SARAH ABREVAYA STEIN

PROFESSOR & Maurice Amado Chair in Sephardic Studies

Office: DEPARTMENT OF HISTORY
Phone: 310-825-4153
Fax: 310-206-9630
E-mail: sstein@history.ucla.edu

Mailing Address:

UCLA Department of History
6265 Bunche Hall
Box 951473
Los Angeles, CA 90095-1473

Class Websites

Field

Jewish, Europe, Middle East, Sephardi/Mizrahi Studies, Cultural and Comparative History.

Research Interests

Sarah Abrevaya Stein received her A.B. from Brown University in 1993 and her doctorate from Stanford University in 1999. Her scholarship has ranged across the Yiddish and Ladino speaking diasporas and the European, Russian, American, Ottoman and wider Mediterranean settings, but is always engaged with the reasons for and manifestations of Jewish cultural diversity in the modern period.
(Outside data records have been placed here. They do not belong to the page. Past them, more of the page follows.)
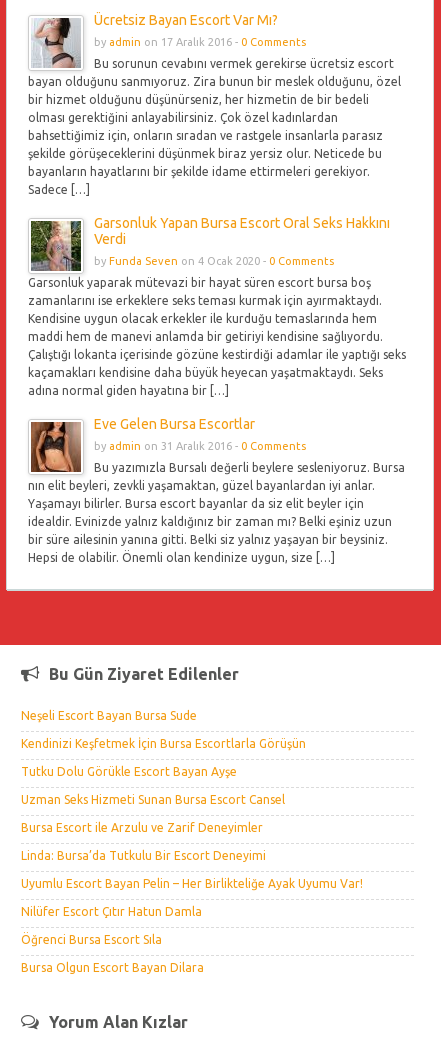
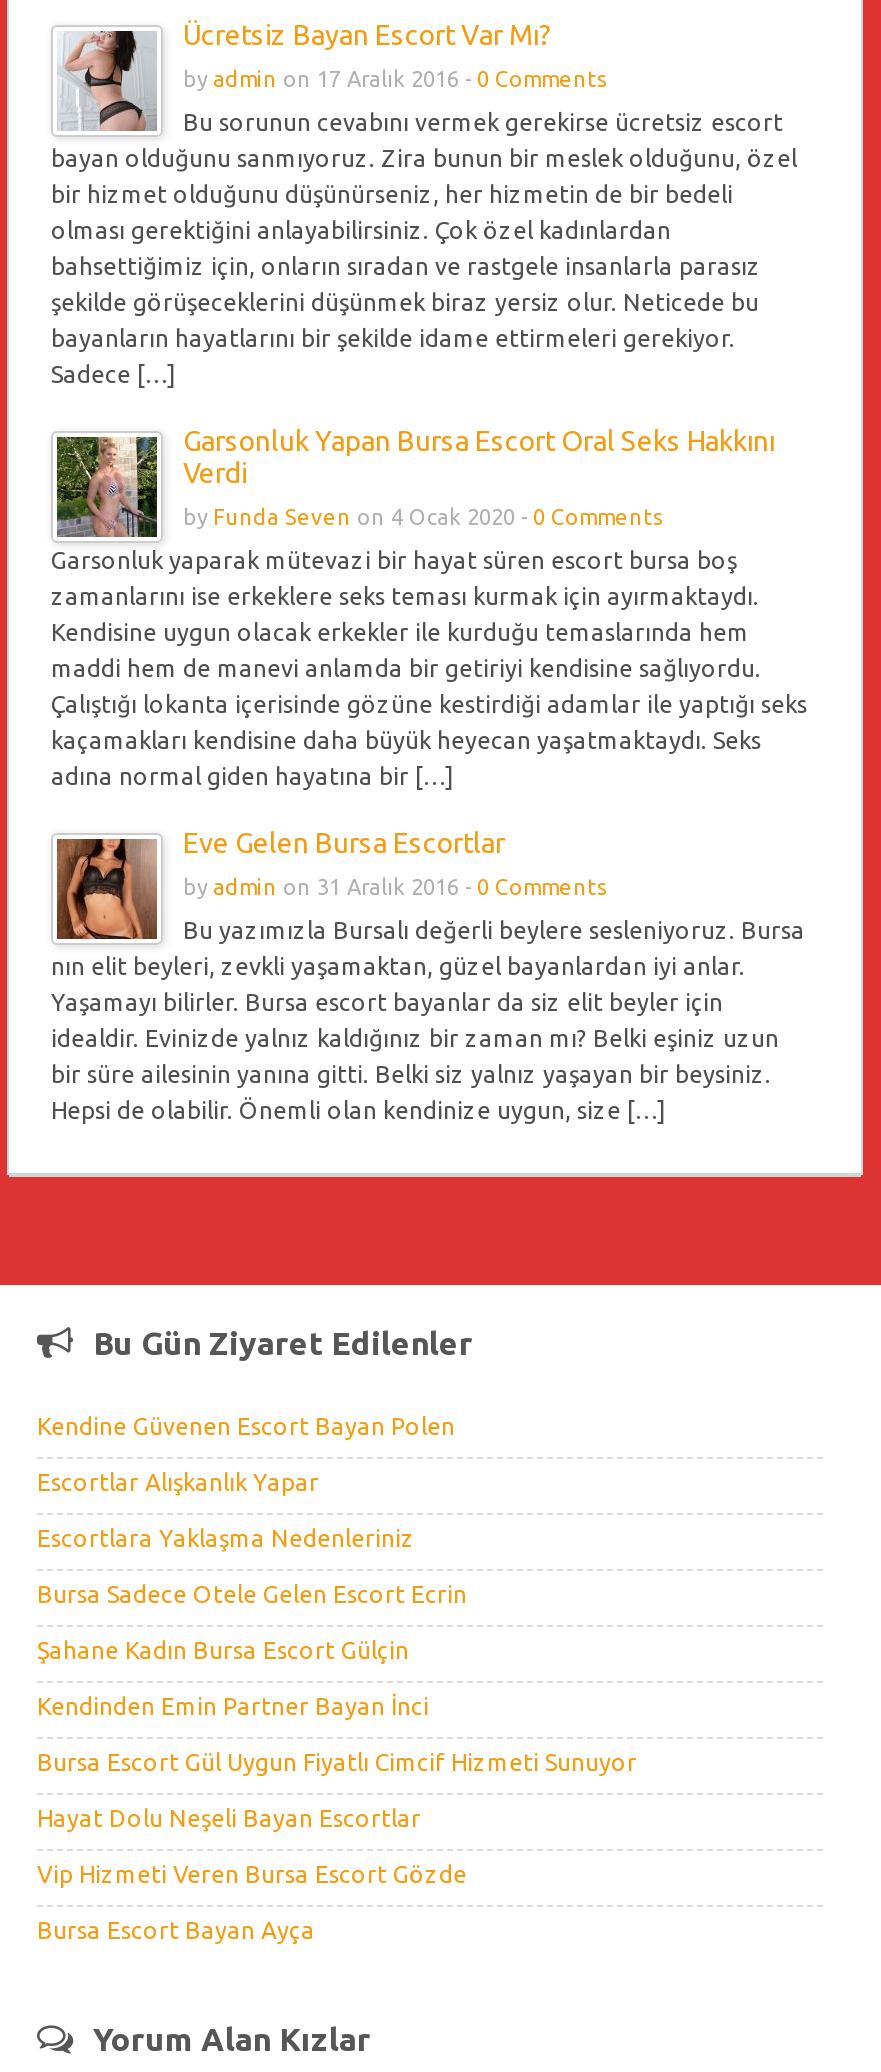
- Neşeli Escort Bayan Bursa Sude
+ Kendine Güvenen Escort Bayan Polen

- Kendinizi Keşfetmek İçin Bursa Escortlarla Görüşün
+ Escortlar Alışkanlık Yapar

- Tutku Dolu Görükle Escort Bayan Ayşe
+ Escortlara Yaklaşma Nedenleriniz

- Uzman Seks Hizmeti Sunan Bursa Escort Cansel
+ Bursa Sadece Otele Gelen Escort Ecrin

- Bursa Escort ile Arzulu ve Zarif Deneyimler
+ Şahane Kadın Bursa Escort Gülçin

- Linda: Bursa’da Tutkulu Bir Escort Deneyimi
+ Kendinden Emin Partner Bayan İnci

- Uyumlu Escort Bayan Pelin – Her Birlikteliğe Ayak Uyumu Var!
+ Bursa Escort Gül Uygun Fiyatlı Cimcif Hizmeti Sunuyor

- Nilüfer Escort Çıtır Hatun Damla
+ Hayat Dolu Neşeli Bayan Escortlar

- Öğrenci Bursa Escort Sıla
+ Vip Hizmeti Veren Bursa Escort Gözde

- Bursa Olgun Escort Bayan Dilara
+ Bursa Escort Bayan Ayça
Stein has authored two books, including Plumes: Ostrich Feathers, Jews, and a Lost World of Global Commerce (Yale University Press, 2008), which explores how Jews fostered and nurtured the modern trade in plumes across a global commodity chain and throughout the far-flung territories where ostriches were reared and plucked, and their feathers were sorted, exported, imported, auctioned, wholesaled, and finally manufactured for sale. An article drawn from this study, “Falling into Feathers: Jews and the Trans-Atlantic Ostrich Feather Trade,” is the 2008 winner of the Chester Penn Higby Prize, granted by the American Historical Association every two years for the best article published by the Journal of Modern History. Her first book, Making Jews Modern: the Yiddish and Ladino Press in the Russian and Ottoman Empires (Indiana University Press, hardback 2004, paperback 2006) won the Salo Wittmayer Baron Prize for Best First Book in Jewish Studies for 2003 and was a finalist for the Koret Jewish Book Award in 2004.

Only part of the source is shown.